サカキの花
椅子の回りや机の下にわしゃわしゃ積み上げていた読みかけの本が、うざくなって、少しずつでも読了しようと毎日読んでいる。軽い、薄いものばかりなんだけど、まさにチリも積もれば何とやらだ。
昨日は益田ミリ「永遠のおでかけ」と、「希望を紡ぐ教室」を読みあげた。前者は病死した父親の思い出が、感傷的になりすぎない穏やかな日常の描写の中に綴られていて、読む方も無駄に心を震わせないで読めるのがいい。そして、ぴりぴりしてはいないが、自分の気持ちや父の思い出をはれ物にさわるというか、水いっぱいの器を運ぶような細心の注意を払いながら書いている、それを人にさとらせさえしないように気を配っているのも伝わって来て、感謝したくなる。
ネットの感想で「文章が稚拙」と書いてる人がいたのには笑ったよ。こんないろんなごみが濾された澄明な文章、めったに書けるものじゃないぞ。よく文学者や名文家にありがちな、ぐちゃぐちゃ熱っぽい心情を書きなぐった自己満足と自己陶酔の追想とは対極にある、いい意味での「めだたなさ」なのに。
「希望を紡ぐ教室」も、力強いが荒っぽかったり、やかましかったりしない。平凡でまっとうで健全で普通に見えるが、そのことがとてもありがたく、大事なことに思える。こんな小説は誰もが書けるわけではないが、それでも、こういうものを書くつもりで毎日を生きていたら、誰もが幸福になれるだろうし、よい世の中ができそうでもある。同じ作者の前作も注文したくなったのだが、また本が増えるのもなあ。
ネットでこれという紹介記事がなく、ハッシュタグには私のブログが紹介されていて笑ったが、一応リンクしておこう。
その自分の過去のブログを見ていたら、たまたまだろうがホークスの記事が多くて妙に笑った。そんなにいつもは書かないのに、偶然かな。

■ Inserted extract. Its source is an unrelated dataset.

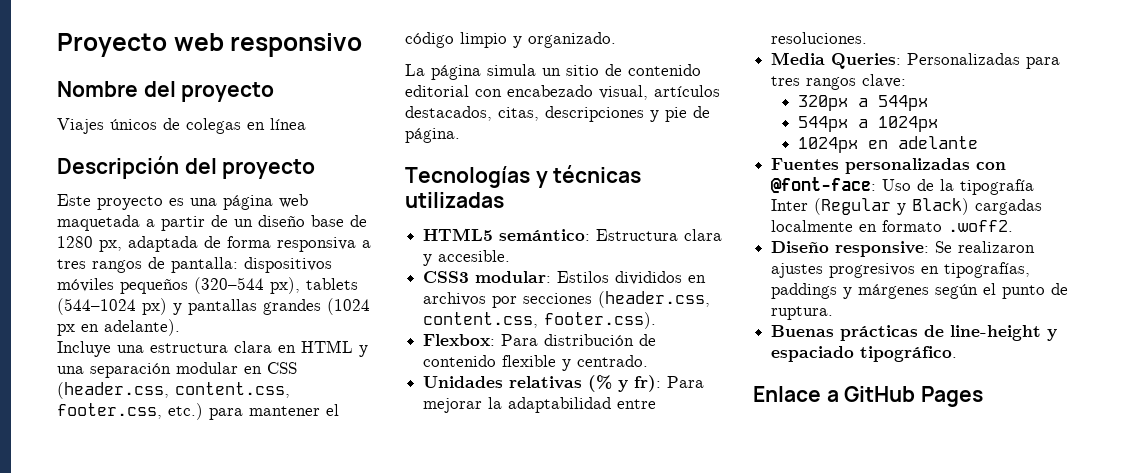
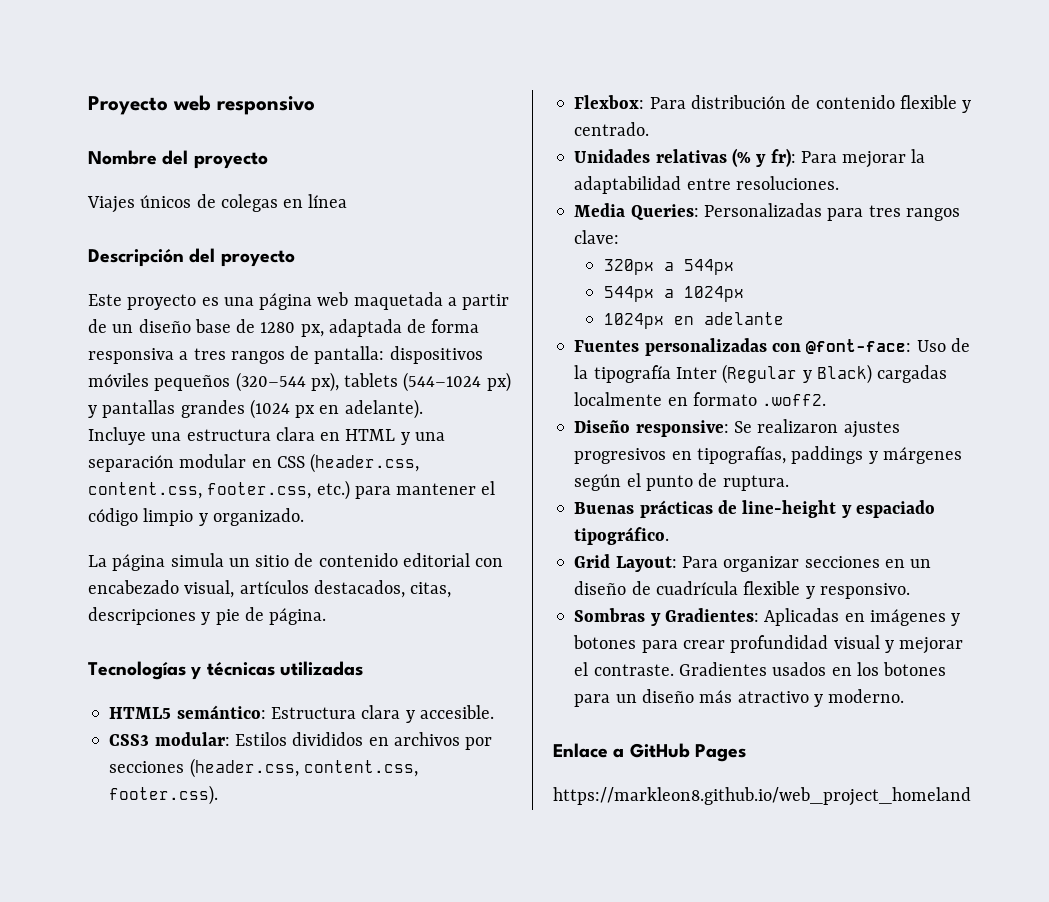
+ Grid Layout: Para organizar secciones en un diseño de cuadrícula flexible y responsivo.
+ Sombras y Gradientes: Aplicadas en imágenes y botones para crear profundidad visual y mejorar el contraste. Gradientes usados en los botones para un diseño más atractivo y moderno.
+ https://markleon8.github.io/web_project_homeland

ここのところ、ホークスは苦戦していて、不安定な戦いぶりで、特に俊足の周東選手の(本人のせいではないのも多いし、去年の活躍で他チームのマークが厳しくなったのが主要な原因なのだろうが)失敗が目につく。
私は周東選手は、どこやらうちの猫なみに、いろいろ言うことすることが複雑で面白いのでつい注目してしまうのだが、以前から活躍して人気が急上昇すると、なぜか派手な失敗をして、持ち上げていたマスメディアや増えてきていたファンを、ふるい落として選別してるんじゃあるまいかというような、スイッチバック式成長をするのだよねこの人は。もちろん本人はそれどころじゃない必死の苦労で、その失敗を乗り越えて成長して行ってるのだろうが、そのスイッチバックの高原列車か、三歩進んで二歩下がるか、返し縫いの刺繍かみたいな図式が、毎回スケールがだんだん大きく派手になって行ってるのが、頼もしいと言おうかえらいと言おうかファンはたまらんだろうと言おうかある意味究極のスター性と言おうか。基本はまじめで強い人のようだから大丈夫とは思うけど、けがだけはしないでまだまだ楽しませてほしい(いやだから何を)。
神棚に供えるサカキの枝を買うのがめんどうで、庭に数本苗木を植えたのはいつのことだったかしら。もう十年近くになるんじゃないかしら。私の背より高い大木になりやがって、今年は可憐な小さい白い花まであちこちにつけた。さわやかな香りまでする。しかし、思い切って刈り込まないと庭がサカキのジャングルになりそう。こんなに生命力が強いから、お供えするようにもなったのだろうと、つくづく納得している。